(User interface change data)

··········

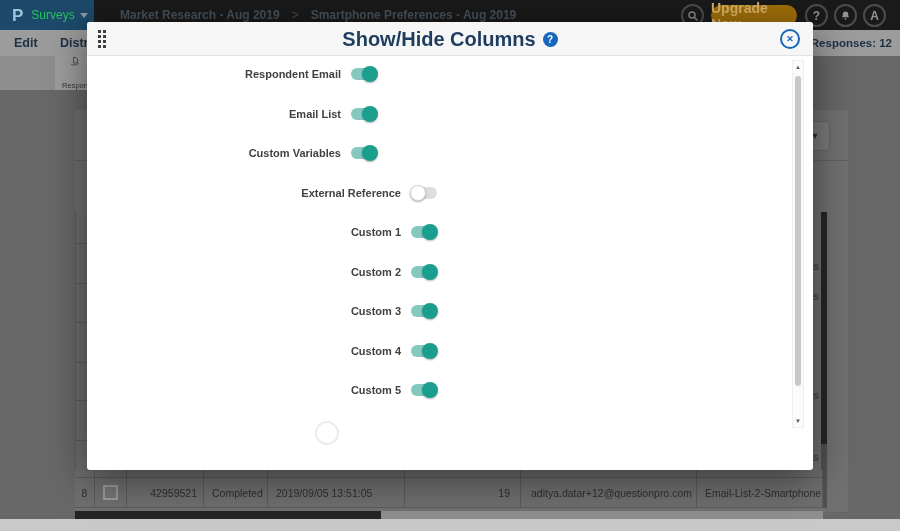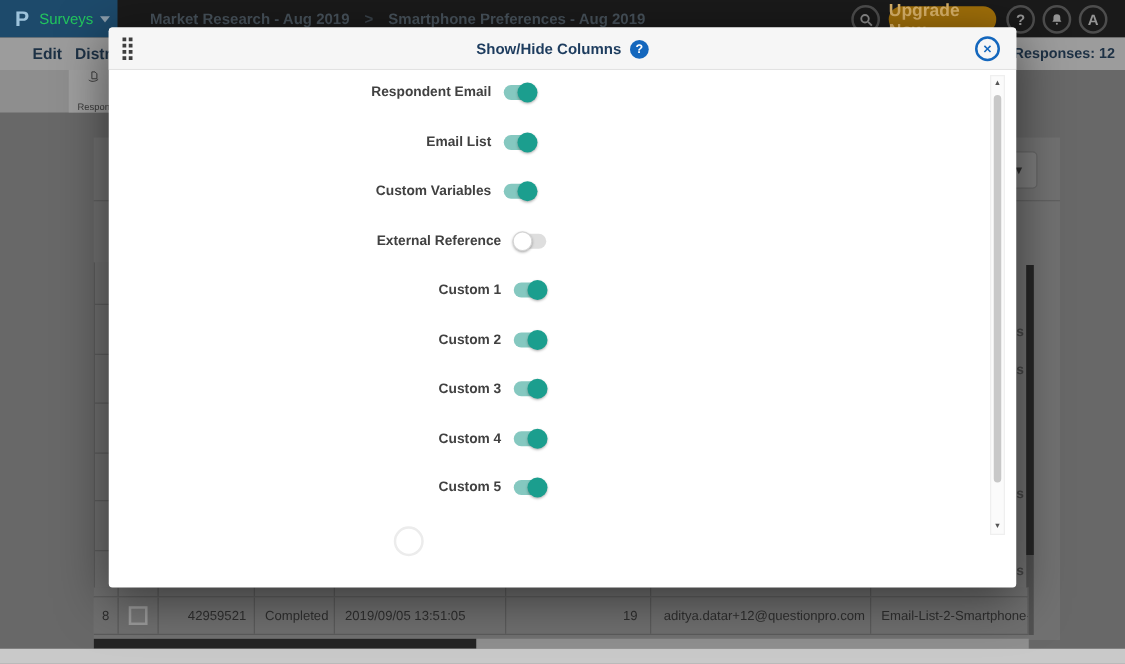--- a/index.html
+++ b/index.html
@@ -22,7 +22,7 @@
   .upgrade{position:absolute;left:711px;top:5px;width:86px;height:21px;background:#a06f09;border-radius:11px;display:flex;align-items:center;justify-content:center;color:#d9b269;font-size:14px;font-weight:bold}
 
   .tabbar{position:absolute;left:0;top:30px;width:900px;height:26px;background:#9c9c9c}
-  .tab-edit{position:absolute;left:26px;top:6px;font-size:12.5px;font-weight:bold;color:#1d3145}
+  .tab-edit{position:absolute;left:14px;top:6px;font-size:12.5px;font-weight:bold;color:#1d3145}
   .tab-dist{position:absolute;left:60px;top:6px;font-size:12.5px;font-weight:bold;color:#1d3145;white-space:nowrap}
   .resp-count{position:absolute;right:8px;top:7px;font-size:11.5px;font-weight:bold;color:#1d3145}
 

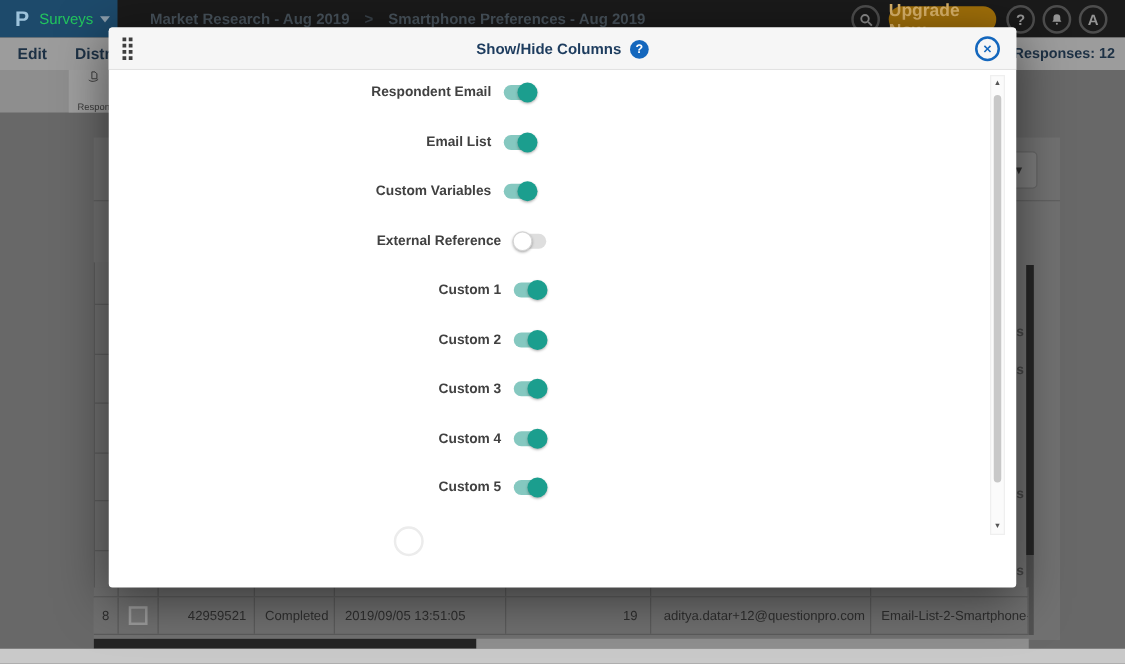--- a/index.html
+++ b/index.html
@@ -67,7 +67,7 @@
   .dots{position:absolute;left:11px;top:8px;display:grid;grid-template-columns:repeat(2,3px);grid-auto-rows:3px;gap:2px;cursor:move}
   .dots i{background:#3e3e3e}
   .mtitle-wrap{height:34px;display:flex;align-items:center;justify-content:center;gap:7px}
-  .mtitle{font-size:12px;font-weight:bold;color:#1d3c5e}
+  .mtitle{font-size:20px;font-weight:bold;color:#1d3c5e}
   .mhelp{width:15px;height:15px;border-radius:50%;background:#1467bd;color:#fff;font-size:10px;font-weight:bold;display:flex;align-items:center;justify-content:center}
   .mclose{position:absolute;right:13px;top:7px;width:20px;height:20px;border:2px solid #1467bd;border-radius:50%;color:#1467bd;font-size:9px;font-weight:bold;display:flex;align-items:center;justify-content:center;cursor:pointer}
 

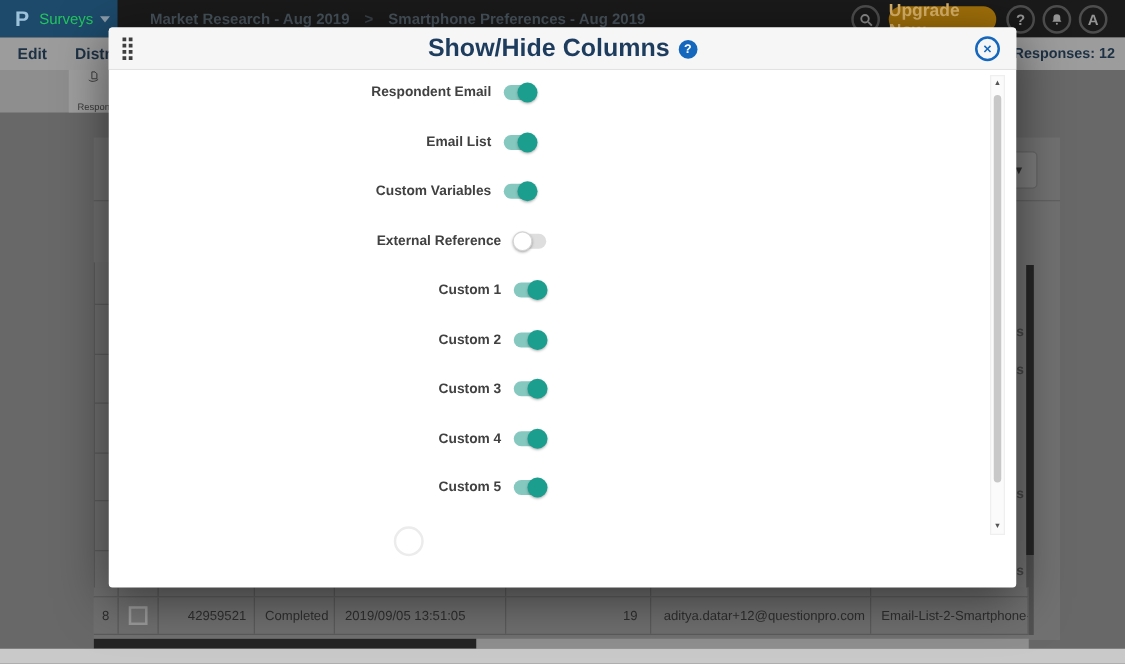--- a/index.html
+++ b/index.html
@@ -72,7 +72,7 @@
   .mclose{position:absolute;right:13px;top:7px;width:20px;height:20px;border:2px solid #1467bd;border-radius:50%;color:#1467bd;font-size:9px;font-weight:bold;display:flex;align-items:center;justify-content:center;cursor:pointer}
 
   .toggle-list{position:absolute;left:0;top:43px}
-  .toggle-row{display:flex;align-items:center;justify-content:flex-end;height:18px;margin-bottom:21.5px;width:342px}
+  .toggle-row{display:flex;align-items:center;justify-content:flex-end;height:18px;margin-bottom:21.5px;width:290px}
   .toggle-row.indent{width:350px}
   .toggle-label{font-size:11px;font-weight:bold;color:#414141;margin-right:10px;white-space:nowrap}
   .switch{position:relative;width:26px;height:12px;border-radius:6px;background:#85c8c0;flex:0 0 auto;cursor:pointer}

··········

PROBLEM
Could you set down the records above exactly, skipping any picture?

TASK RESPONSE
--- a/index.html
+++ b/index.html
@@ -22,7 +22,7 @@
   .upgrade{position:absolute;left:711px;top:5px;width:86px;height:21px;background:#a06f09;border-radius:11px;display:flex;align-items:center;justify-content:center;color:#d9b269;font-size:14px;font-weight:bold}
 
   .tabbar{position:absolute;left:0;top:30px;width:900px;height:26px;background:#9c9c9c}
-  .tab-edit{position:absolute;left:26px;top:6px;font-size:12.5px;font-weight:bold;color:#1d3145}
+  .tab-edit{position:absolute;left:14px;top:6px;font-size:12.5px;font-weight:bold;color:#1d3145}
   .tab-dist{position:absolute;left:60px;top:6px;font-size:12.5px;font-weight:bold;color:#1d3145;white-space:nowrap}
   .resp-count{position:absolute;right:8px;top:7px;font-size:11.5px;font-weight:bold;color:#1d3145}
 

--- a/index.html
+++ b/index.html
@@ -67,7 +67,7 @@
   .dots{position:absolute;left:11px;top:8px;display:grid;grid-template-columns:repeat(2,3px);grid-auto-rows:3px;gap:2px;cursor:move}
   .dots i{background:#3e3e3e}
   .mtitle-wrap{height:34px;display:flex;align-items:center;justify-content:center;gap:7px}
-  .mtitle{font-size:12px;font-weight:bold;color:#1d3c5e}
+  .mtitle{font-size:20px;font-weight:bold;color:#1d3c5e}
   .mhelp{width:15px;height:15px;border-radius:50%;background:#1467bd;color:#fff;font-size:10px;font-weight:bold;display:flex;align-items:center;justify-content:center}
   .mclose{position:absolute;right:13px;top:7px;width:20px;height:20px;border:2px solid #1467bd;border-radius:50%;color:#1467bd;font-size:9px;font-weight:bold;display:flex;align-items:center;justify-content:center;cursor:pointer}
 

--- a/index.html
+++ b/index.html
@@ -72,7 +72,7 @@
   .mclose{position:absolute;right:13px;top:7px;width:20px;height:20px;border:2px solid #1467bd;border-radius:50%;color:#1467bd;font-size:9px;font-weight:bold;display:flex;align-items:center;justify-content:center;cursor:pointer}
 
   .toggle-list{position:absolute;left:0;top:43px}
-  .toggle-row{display:flex;align-items:center;justify-content:flex-end;height:18px;margin-bottom:21.5px;width:342px}
+  .toggle-row{display:flex;align-items:center;justify-content:flex-end;height:18px;margin-bottom:21.5px;width:290px}
   .toggle-row.indent{width:350px}
   .toggle-label{font-size:11px;font-weight:bold;color:#414141;margin-right:10px;white-space:nowrap}
   .switch{position:relative;width:26px;height:12px;border-radius:6px;background:#85c8c0;flex:0 0 auto;cursor:pointer}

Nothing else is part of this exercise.